*Task brief*
Copy the data exactly, line for line.

#### Working data

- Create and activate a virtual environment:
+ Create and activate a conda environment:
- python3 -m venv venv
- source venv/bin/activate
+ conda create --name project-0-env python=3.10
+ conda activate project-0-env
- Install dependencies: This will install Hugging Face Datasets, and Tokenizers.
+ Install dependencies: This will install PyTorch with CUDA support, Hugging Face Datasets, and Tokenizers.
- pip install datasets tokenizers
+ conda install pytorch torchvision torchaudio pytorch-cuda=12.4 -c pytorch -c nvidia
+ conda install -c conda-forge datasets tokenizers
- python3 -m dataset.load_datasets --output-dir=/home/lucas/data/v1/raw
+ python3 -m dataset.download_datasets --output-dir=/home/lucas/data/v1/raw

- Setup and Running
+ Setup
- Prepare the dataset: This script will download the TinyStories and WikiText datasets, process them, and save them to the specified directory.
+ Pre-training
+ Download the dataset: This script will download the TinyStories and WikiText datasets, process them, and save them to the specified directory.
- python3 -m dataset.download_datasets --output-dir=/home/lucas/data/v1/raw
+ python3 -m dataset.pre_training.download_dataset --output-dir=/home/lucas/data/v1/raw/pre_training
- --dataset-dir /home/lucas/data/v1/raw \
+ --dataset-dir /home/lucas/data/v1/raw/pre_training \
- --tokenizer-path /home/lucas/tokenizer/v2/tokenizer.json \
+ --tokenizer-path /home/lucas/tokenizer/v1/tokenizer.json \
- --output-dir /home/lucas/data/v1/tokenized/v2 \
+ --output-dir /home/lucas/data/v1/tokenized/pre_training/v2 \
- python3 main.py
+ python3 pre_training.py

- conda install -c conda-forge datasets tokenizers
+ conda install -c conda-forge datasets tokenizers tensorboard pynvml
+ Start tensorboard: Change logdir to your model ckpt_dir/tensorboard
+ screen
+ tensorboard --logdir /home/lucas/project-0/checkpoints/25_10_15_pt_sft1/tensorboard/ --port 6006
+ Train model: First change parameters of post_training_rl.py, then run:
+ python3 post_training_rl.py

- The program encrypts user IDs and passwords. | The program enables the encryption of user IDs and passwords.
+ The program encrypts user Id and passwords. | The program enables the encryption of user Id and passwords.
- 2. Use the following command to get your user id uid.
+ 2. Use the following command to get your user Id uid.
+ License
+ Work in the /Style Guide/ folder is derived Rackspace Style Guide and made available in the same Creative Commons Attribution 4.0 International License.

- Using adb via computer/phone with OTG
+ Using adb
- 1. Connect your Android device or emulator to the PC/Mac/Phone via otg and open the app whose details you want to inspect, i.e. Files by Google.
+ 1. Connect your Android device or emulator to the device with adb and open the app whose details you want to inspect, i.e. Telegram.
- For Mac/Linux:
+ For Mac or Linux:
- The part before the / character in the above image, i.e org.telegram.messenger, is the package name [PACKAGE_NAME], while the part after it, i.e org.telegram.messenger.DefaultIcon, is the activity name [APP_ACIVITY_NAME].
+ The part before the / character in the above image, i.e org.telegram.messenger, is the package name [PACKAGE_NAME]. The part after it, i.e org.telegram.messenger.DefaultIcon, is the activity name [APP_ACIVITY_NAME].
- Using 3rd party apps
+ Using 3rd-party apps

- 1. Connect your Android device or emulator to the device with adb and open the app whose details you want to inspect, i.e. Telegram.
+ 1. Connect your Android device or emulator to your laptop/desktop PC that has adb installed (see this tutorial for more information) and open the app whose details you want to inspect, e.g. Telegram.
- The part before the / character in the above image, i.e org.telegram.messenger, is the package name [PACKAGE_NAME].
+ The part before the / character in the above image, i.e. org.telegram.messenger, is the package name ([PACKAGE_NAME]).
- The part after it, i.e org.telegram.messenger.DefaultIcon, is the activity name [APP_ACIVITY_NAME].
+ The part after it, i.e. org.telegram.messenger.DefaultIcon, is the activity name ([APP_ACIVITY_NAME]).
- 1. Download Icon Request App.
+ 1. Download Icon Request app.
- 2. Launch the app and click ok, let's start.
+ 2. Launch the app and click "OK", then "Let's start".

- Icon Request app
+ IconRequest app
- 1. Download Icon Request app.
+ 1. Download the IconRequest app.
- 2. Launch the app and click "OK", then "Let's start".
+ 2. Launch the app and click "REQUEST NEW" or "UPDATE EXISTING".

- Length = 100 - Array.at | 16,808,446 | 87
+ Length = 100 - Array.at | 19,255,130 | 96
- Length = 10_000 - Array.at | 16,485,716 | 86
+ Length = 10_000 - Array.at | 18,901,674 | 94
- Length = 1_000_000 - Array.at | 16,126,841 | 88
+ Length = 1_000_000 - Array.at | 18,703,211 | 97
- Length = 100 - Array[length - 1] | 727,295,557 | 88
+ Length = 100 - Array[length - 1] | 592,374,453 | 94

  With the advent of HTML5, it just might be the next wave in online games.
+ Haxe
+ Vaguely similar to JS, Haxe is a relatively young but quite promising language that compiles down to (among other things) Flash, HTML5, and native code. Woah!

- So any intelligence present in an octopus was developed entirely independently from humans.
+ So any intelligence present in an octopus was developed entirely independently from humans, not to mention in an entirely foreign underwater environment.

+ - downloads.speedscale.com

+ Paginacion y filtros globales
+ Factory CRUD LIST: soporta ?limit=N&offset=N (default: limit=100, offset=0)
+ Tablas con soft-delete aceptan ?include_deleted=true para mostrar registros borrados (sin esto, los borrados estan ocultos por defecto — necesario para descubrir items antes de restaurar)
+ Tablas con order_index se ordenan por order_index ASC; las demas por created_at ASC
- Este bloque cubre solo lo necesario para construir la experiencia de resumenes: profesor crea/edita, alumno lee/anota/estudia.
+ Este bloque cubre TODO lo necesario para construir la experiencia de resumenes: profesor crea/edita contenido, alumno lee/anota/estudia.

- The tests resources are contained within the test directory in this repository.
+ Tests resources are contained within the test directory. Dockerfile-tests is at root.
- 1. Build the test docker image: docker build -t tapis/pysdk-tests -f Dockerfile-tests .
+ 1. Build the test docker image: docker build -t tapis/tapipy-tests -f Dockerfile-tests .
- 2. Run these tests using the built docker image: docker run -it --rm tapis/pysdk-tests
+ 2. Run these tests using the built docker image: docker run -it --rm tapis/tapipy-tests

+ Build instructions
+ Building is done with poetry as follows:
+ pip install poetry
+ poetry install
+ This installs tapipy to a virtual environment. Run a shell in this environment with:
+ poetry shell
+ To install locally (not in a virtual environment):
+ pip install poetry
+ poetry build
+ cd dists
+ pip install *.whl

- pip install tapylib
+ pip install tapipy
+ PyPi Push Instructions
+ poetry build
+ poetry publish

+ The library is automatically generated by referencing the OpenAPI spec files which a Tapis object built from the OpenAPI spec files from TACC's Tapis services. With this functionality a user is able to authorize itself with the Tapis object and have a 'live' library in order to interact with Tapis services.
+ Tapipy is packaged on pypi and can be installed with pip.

########

*Answer to this task*
- Create and activate a virtual environment:
+ Create and activate a conda environment:
- python3 -m venv venv
- source venv/bin/activate
+ conda create --name project-0-env python=3.10
+ conda activate project-0-env
- Install dependencies: This will install Hugging Face Datasets, and Tokenizers.
+ Install dependencies: This will install PyTorch with CUDA support, Hugging Face Datasets, and Tokenizers.
- pip install datasets tokenizers
+ conda install pytorch torchvision torchaudio pytorch-cuda=12.4 -c pytorch -c nvidia
+ conda install -c conda-forge datasets tokenizers
- python3 -m dataset.load_datasets --output-dir=/home/lucas/data/v1/raw
+ python3 -m dataset.download_datasets --output-dir=/home/lucas/data/v1/raw

- Setup and Running
+ Setup
- Prepare the dataset: This script will download the TinyStories and WikiText datasets, process them, and save them to the specified directory.
+ Pre-training
+ Download the dataset: This script will download the TinyStories and WikiText datasets, process them, and save them to the specified directory.
- python3 -m dataset.download_datasets --output-dir=/home/lucas/data/v1/raw
+ python3 -m dataset.pre_training.download_dataset --output-dir=/home/lucas/data/v1/raw/pre_training
- --dataset-dir /home/lucas/data/v1/raw \
+ --dataset-dir /home/lucas/data/v1/raw/pre_training \
- --tokenizer-path /home/lucas/tokenizer/v2/tokenizer.json \
+ --tokenizer-path /home/lucas/tokenizer/v1/tokenizer.json \
- --output-dir /home/lucas/data/v1/tokenized/v2 \
+ --output-dir /home/lucas/data/v1/tokenized/pre_training/v2 \
- python3 main.py
+ python3 pre_training.py

- conda install -c conda-forge datasets tokenizers
+ conda install -c conda-forge datasets tokenizers tensorboard pynvml
+ Start tensorboard: Change logdir to your model ckpt_dir/tensorboard
+ screen
+ tensorboard --logdir /home/lucas/project-0/checkpoints/25_10_15_pt_sft1/tensorboard/ --port 6006
+ Train model: First change parameters of post_training_rl.py, then run:
+ python3 post_training_rl.py

- The program encrypts user IDs and passwords. | The program enables the encryption of user IDs and passwords.
+ The program encrypts user Id and passwords. | The program enables the encryption of user Id and passwords.
- 2. Use the following command to get your user id uid.
+ 2. Use the following command to get your user Id uid.
+ License
+ Work in the /Style Guide/ folder is derived Rackspace Style Guide and made available in the same Creative Commons Attribution 4.0 International License.

- Using adb via computer/phone with OTG
+ Using adb
- 1. Connect your Android device or emulator to the PC/Mac/Phone via otg and open the app whose details you want to inspect, i.e. Files by Google.
+ 1. Connect your Android device or emulator to the device with adb and open the app whose details you want to inspect, i.e. Telegram.
- For Mac/Linux:
+ For Mac or Linux:
- The part before the / character in the above image, i.e org.telegram.messenger, is the package name [PACKAGE_NAME], while the part after it, i.e org.telegram.messenger.DefaultIcon, is the activity name [APP_ACIVITY_NAME].
+ The part before the / character in the above image, i.e org.telegram.messenger, is the package name [PACKAGE_NAME]. The part after it, i.e org.telegram.messenger.DefaultIcon, is the activity name [APP_ACIVITY_NAME].
- Using 3rd party apps
+ Using 3rd-party apps

- 1. Connect your Android device or emulator to the device with adb and open the app whose details you want to inspect, i.e. Telegram.
+ 1. Connect your Android device or emulator to your laptop/desktop PC that has adb installed (see this tutorial for more information) and open the app whose details you want to inspect, e.g. Telegram.
- The part before the / character in the above image, i.e org.telegram.messenger, is the package name [PACKAGE_NAME].
+ The part before the / character in the above image, i.e. org.telegram.messenger, is the package name ([PACKAGE_NAME]).
- The part after it, i.e org.telegram.messenger.DefaultIcon, is the activity name [APP_ACIVITY_NAME].
+ The part after it, i.e. org.telegram.messenger.DefaultIcon, is the activity name ([APP_ACIVITY_NAME]).
- 1. Download Icon Request App.
+ 1. Download Icon Request app.
- 2. Launch the app and click ok, let's start.
+ 2. Launch the app and click "OK", then "Let's start".

- Icon Request app
+ IconRequest app
- 1. Download Icon Request app.
+ 1. Download the IconRequest app.
- 2. Launch the app and click "OK", then "Let's start".
+ 2. Launch the app and click "REQUEST NEW" or "UPDATE EXISTING".

- Length = 100 - Array.at | 16,808,446 | 87
+ Length = 100 - Array.at | 19,255,130 | 96
- Length = 10_000 - Array.at | 16,485,716 | 86
+ Length = 10_000 - Array.at | 18,901,674 | 94
- Length = 1_000_000 - Array.at | 16,126,841 | 88
+ Length = 1_000_000 - Array.at | 18,703,211 | 97
- Length = 100 - Array[length - 1] | 727,295,557 | 88
+ Length = 100 - Array[length - 1] | 592,374,453 | 94

  With the advent of HTML5, it just might be the next wave in online games.
+ Haxe
+ Vaguely similar to JS, Haxe is a relatively young but quite promising language that compiles down to (among other things) Flash, HTML5, and native code. Woah!

- So any intelligence present in an octopus was developed entirely independently from humans.
+ So any intelligence present in an octopus was developed entirely independently from humans, not to mention in an entirely foreign underwater environment.

+ - downloads.speedscale.com

+ Paginacion y filtros globales
+ Factory CRUD LIST: soporta ?limit=N&offset=N (default: limit=100, offset=0)
+ Tablas con soft-delete aceptan ?include_deleted=true para mostrar registros borrados (sin esto, los borrados estan ocultos por defecto — necesario para descubrir items antes de restaurar)
+ Tablas con order_index se ordenan por order_index ASC; las demas por created_at ASC
- Este bloque cubre solo lo necesario para construir la experiencia de resumenes: profesor crea/edita, alumno lee/anota/estudia.
+ Este bloque cubre TODO lo necesario para construir la experiencia de resumenes: profesor crea/edita contenido, alumno lee/anota/estudia.

- The tests resources are contained within the test directory in this repository.
+ Tests resources are contained within the test directory. Dockerfile-tests is at root.
- 1. Build the test docker image: docker build -t tapis/pysdk-tests -f Dockerfile-tests .
+ 1. Build the test docker image: docker build -t tapis/tapipy-tests -f Dockerfile-tests .
- 2. Run these tests using the built docker image: docker run -it --rm tapis/pysdk-tests
+ 2. Run these tests using the built docker image: docker run -it --rm tapis/tapipy-tests

+ Build instructions
+ Building is done with poetry as follows:
+ pip install poetry
+ poetry install
+ This installs tapipy to a virtual environment. Run a shell in this environment with:
+ poetry shell
+ To install locally (not in a virtual environment):
+ pip install poetry
+ poetry build
+ cd dists
+ pip install *.whl

- pip install tapylib
+ pip install tapipy
+ PyPi Push Instructions
+ poetry build
+ poetry publish

+ The library is automatically generated by referencing the OpenAPI spec files which a Tapis object built from the OpenAPI spec files from TACC's Tapis services. With this functionality a user is able to authorize itself with the Tapis object and have a 'live' library in order to interact with Tapis services.
+ Tapipy is packaged on pypi and can be installed with pip.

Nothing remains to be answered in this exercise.